Месяцем раньше мы провели вечер Тютчева, и главным докладчиком по жизни и творчеству русского поэта был латышский поэт Кнут Скуинекс, тоже, соответственно, посаженный за участие в националистической организации. То есть мы поминали и чествовали людей, чьи имена — собственность мировой культуры, и, поскольку не припомню никаких принципиальных разночтений в толковании роли и значения этих имен, смею утверждать о высочайшем уровне наших воскресных литературных бдений.
Вечер Гумилева все же запомнился особо. Воспитанный на пушкинской поэтической традиции, нет, никак не могу я объяснить самому себе особую, родственную, слезовышибательную тягу к гумилевским фантазиям и грезам. Может быть, сны… Ими щедро одарила меня природа. Всегда считал, что проживаю две жизни, и еще неизвестно, какая интереснее. Возможно, и он, Николай Гумилев, тоже имел две жизни, только вторая определенно была интереснее и разнообразнее, и он не позволял по утрам своим снам разрушаться — имел такую особую волю, и тогда рождались эти, увы, не православные строки:
И пока к пустоте или Раю
Необорный не бросит меня,
Я еще один раз отпылаю
Упоительной жизнью огня!
Знать, что-то неискорененно языческое трепещет в сознании, скорее, в подсознании, не сопротивляясь, как я надеюсь, православному отношению к миру, и только слезно вымаливает у идеологизированной души скромного права на существование.
Но в тот лагерный вечер я читал другие стихи:
Но почему мы клонимся без сил,
Нам кажется, что кто-то нас забыл.
Нам ясен ужас древнего соблазна,
Когда случайно чья-нибудь рука
Две жердочки, две травки, два древка
Соединит на миг крестообразно?
И все же главным сюрпризом гумилевского вечера было в полном смысле явление Андрея Донатовича Синявского.

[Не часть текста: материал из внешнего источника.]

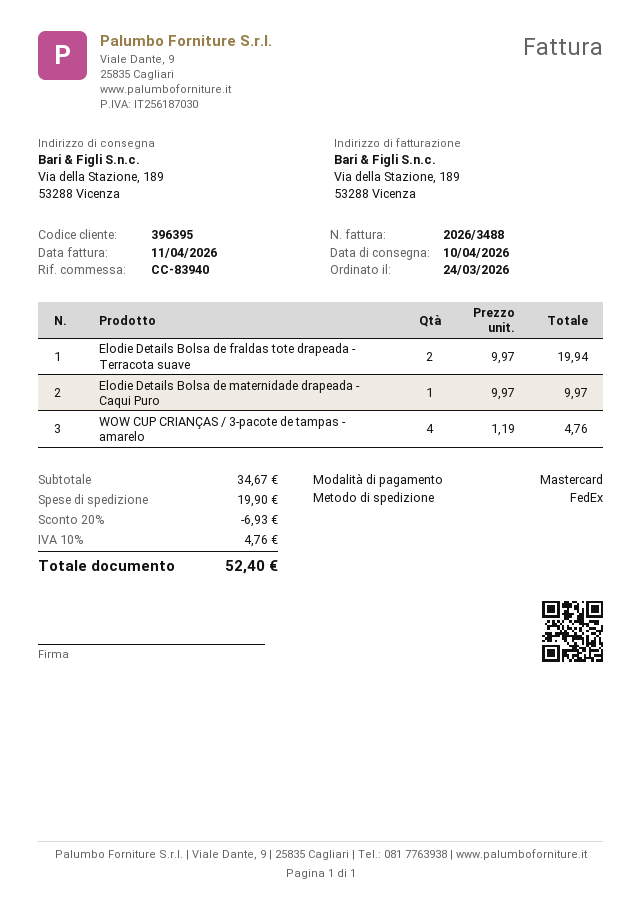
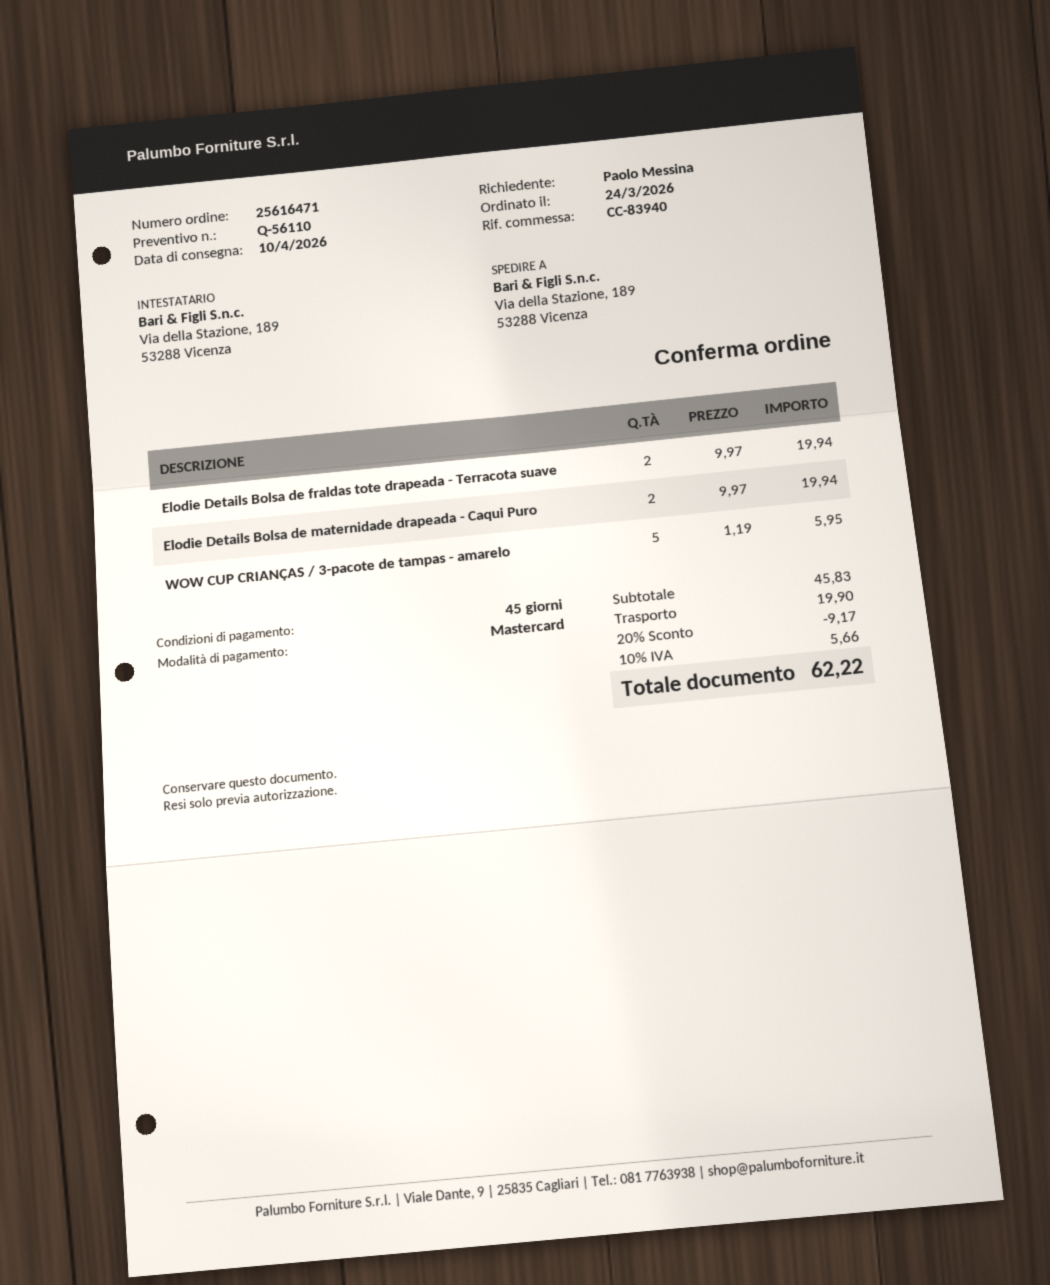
Elodie Details Bolsa de maternidade drapeada - Caqui Puro: 1 x 9.97 = 9.97 -> 2 x 9.97 = 19.94
WOW CUP CRIANÇAS / 3-pacote de tampas - amarelo: 4 x 1.19 = 4.76 -> 5 x 1.19 = 5.95
subtotal: 34.67 -> 45.83
discount: 20% = 6.93 -> 20% = 9.17
tax: 10% = 4.76 -> 10% = 5.66
total: 52.40 -> 62.22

Признаюсь, я плохо относился к этому человеку. Он был для меня воплощением того типа эстета, какового столь безжалостно в полном смысле «раздел» Кьеркегор, а ранее его — Гегель. Может, кто помнит в «Лекциях об эстетике»: «Перед нами человек, в котором все возвышенное заняло неправильную позицию по отношению к себе и людям…» Недоброжелатели вроде меня называли Синявского (за глаза, разумеется) «людоедом» — в том смысле, что всякий человек бывал ему интересен только до той поры, пока интерес не иссякал. Тогда таковой интеллигентно «отшивался», попросту изгонялся из той узкой компании «интересных» людей, каковыми Синявский себя старался по возможности обставлять.
Помню сущую трагедию моего подельника А.Аверичкина, прибывшего в лагерь раньше всех, и как один из руководителей необычной политической организации тотчас же был приближен к Синявскому, в компании которого был тогда внук «дзержинца» Артузова-Фраучи, математик Рафалович, еще кто-то, кого не помню; и конечно, холуй — в общем-то добрый малый, влюбившийся в живого писателя, заваривающий на всю избранную компанию кофе, какового в сей компании недостатка никогда не бывало; он же, этот парень, будил писателя, когда тот уходил подремать в сушилку, чтоб не опоздал на обед или на построение.
Аверичкин в организации Огурцова был самым засекреченным человеком, поскольку у него хранились наши вступительные анкеты и вообще вся информация по персоналиям. Ему же, Аверичкину, был сдан на хранение единственный пистолет системы «маузер» образца 1908 года. Думаю, что именно обнаружение при обыске оружия послужило главной причиной слома. Аверичкин расшифровал анкеты, дело это, видимо, было непростое, потому что разница в сроках арестов членов организации — более двадцати дней. Первый арест четвертого февраля шестьдесят седьмого, а меня забрали только восемнадцатого, других еще позднее.